I say, if you can make a Coopers kit, you can make an extract+steeping grains kit. And it sounds like you're okay ordering in - might I suggest you check out some of the excellent kits you can order from AHS?

If you're looking at spicing up these kits as you already have them, I'd suggest playing with flavour/aroma hop additions, or messing about with liquid yeast strains. They can both add a host of awesome new flavours that you don't get with hopped malt extract.
Thanks for the reply!

I was going to ask you if they shipped to Canada, but then saw you're from Halifax. I will get the nerve to try this when my little place isn't so busy with kids. :)

Would liquid yeast strains make a big difference with these Coopers kits?

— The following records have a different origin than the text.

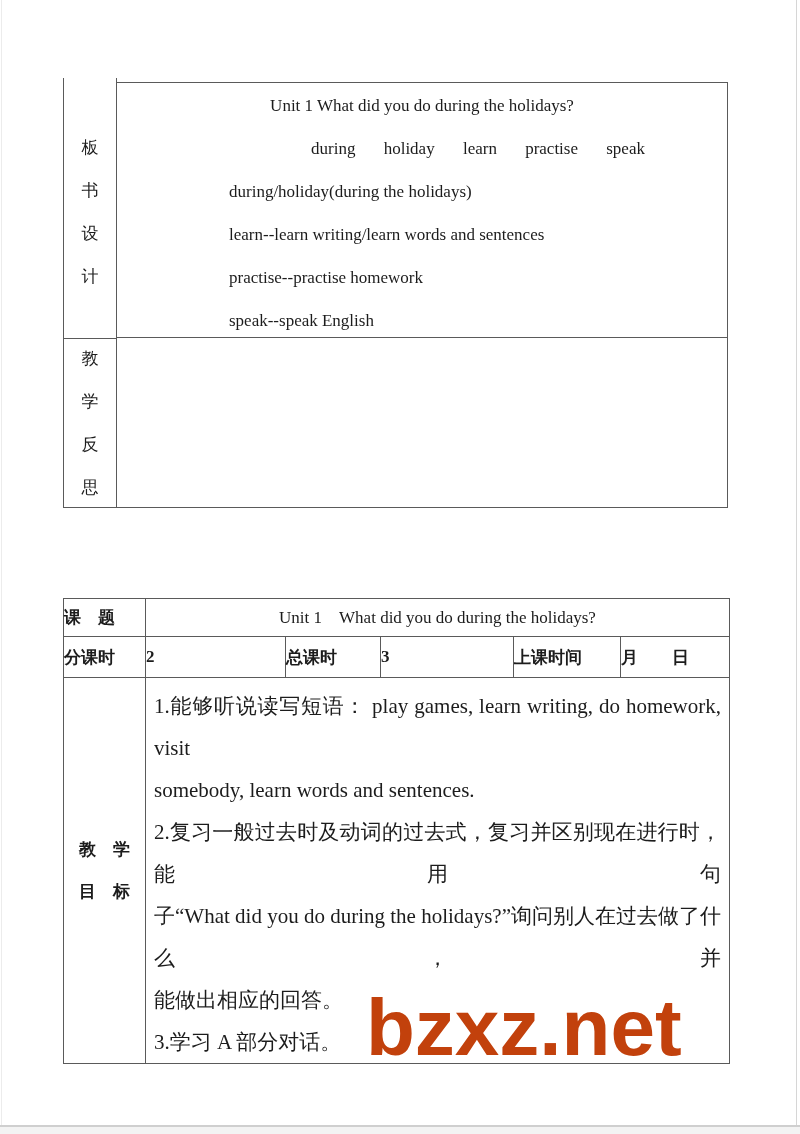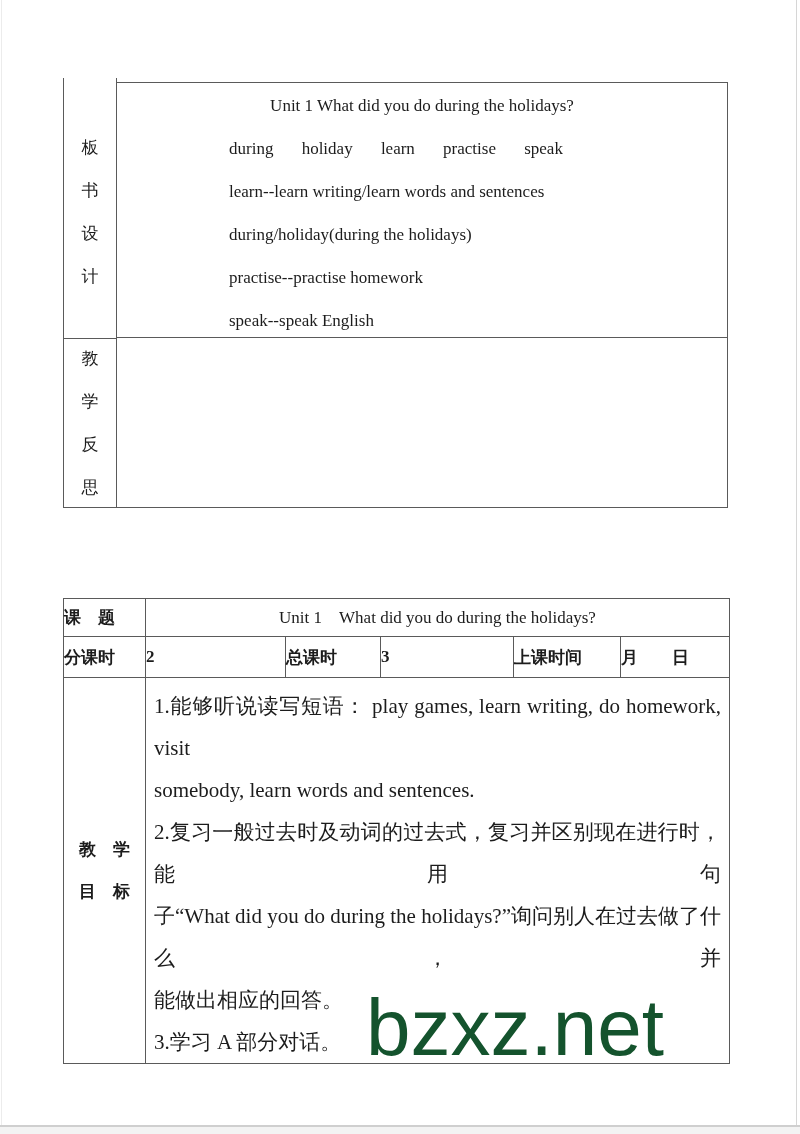"during holiday learn practise speak" .t1-vocab { text-align: none -> center }
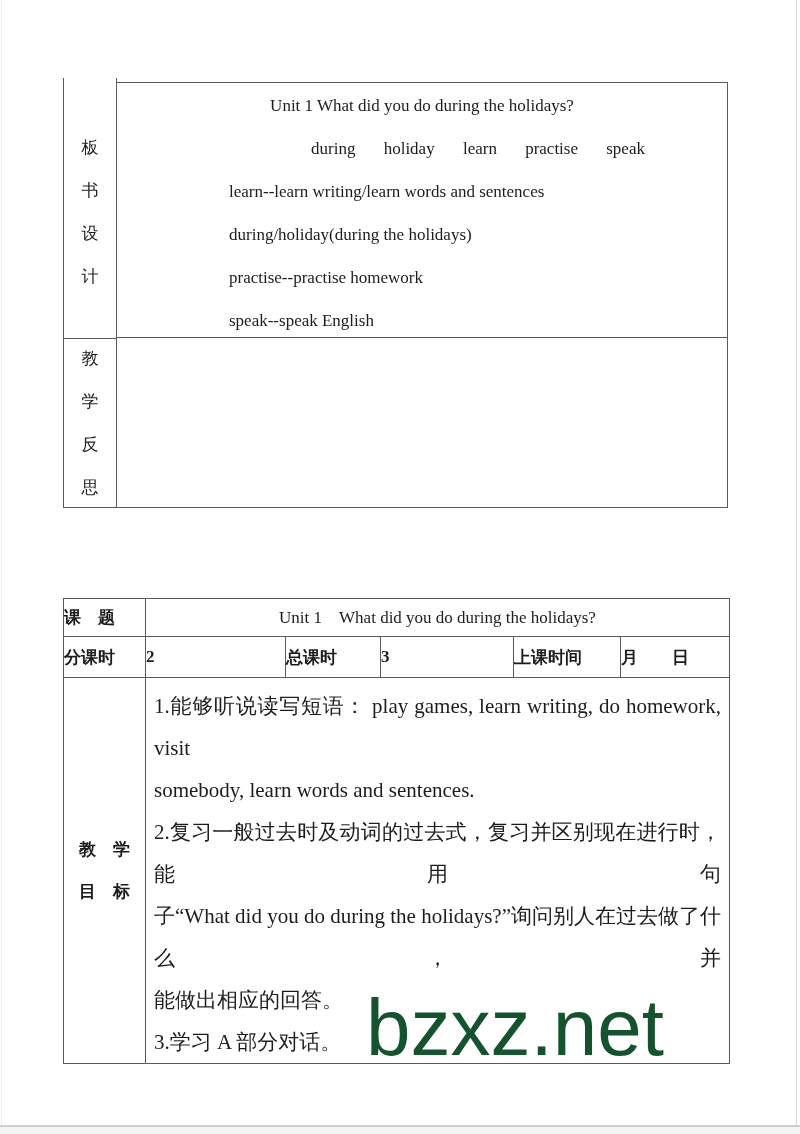"learn--learn writing/learn words and" div.t1-line { order: before "during/holiday(during the holidays)" -> after "during/holiday(during the holidays)" }
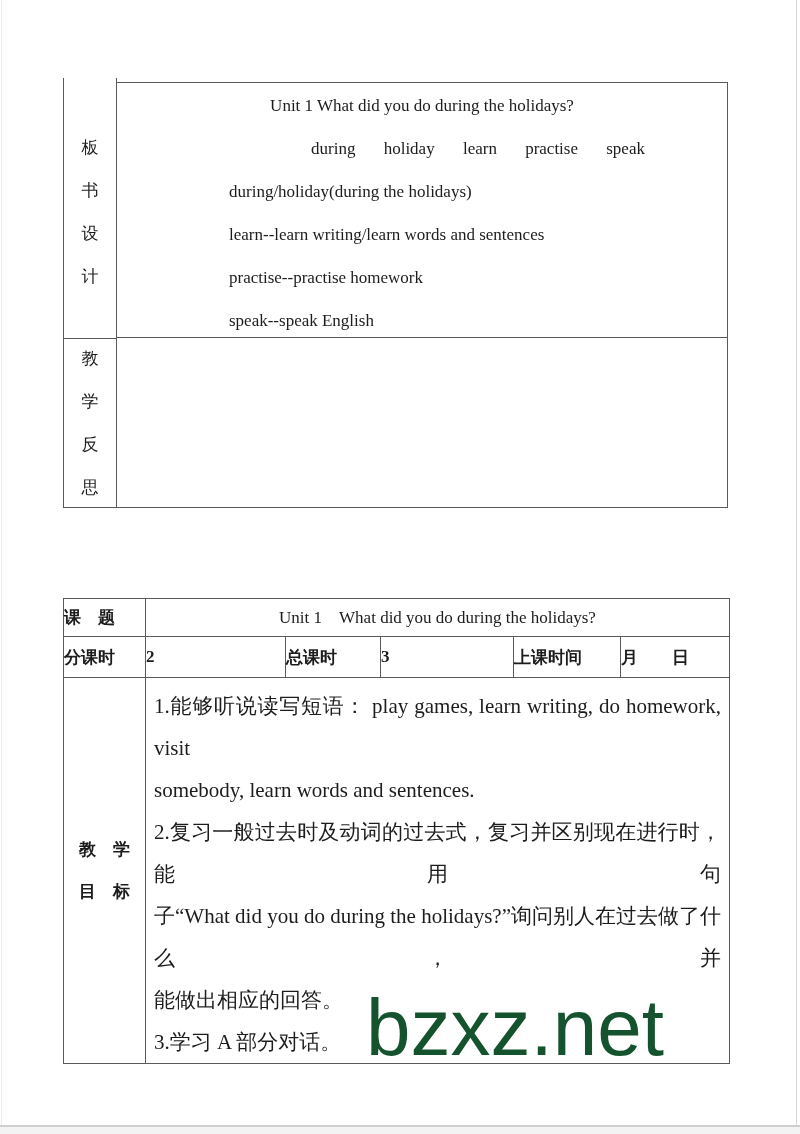"bzxz.net" .watermark { color: #14532d -> #c2410c; font-weight: normal -> bold }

I'll have to experiment with different hops and different yeast strains and see what I can come up with in my next batches for the summer.

Do alot of you use maltodextrin? Does it really help with holding the head ? And how much do you use per 5 gallon batch? It would be nice to have a real thick creamy stout this next winter (with the nitro!)

So my next batch will be using the Coopers Canadian Blonde. I'll be using about 500g of pale malt with about 1 cup of dextrose (nice lite beer). And Nottingham instead of that fruity Coopers yeast. Dry hopping in the secondary with a bit of saaz. And finally in the tap-a-draft for priming.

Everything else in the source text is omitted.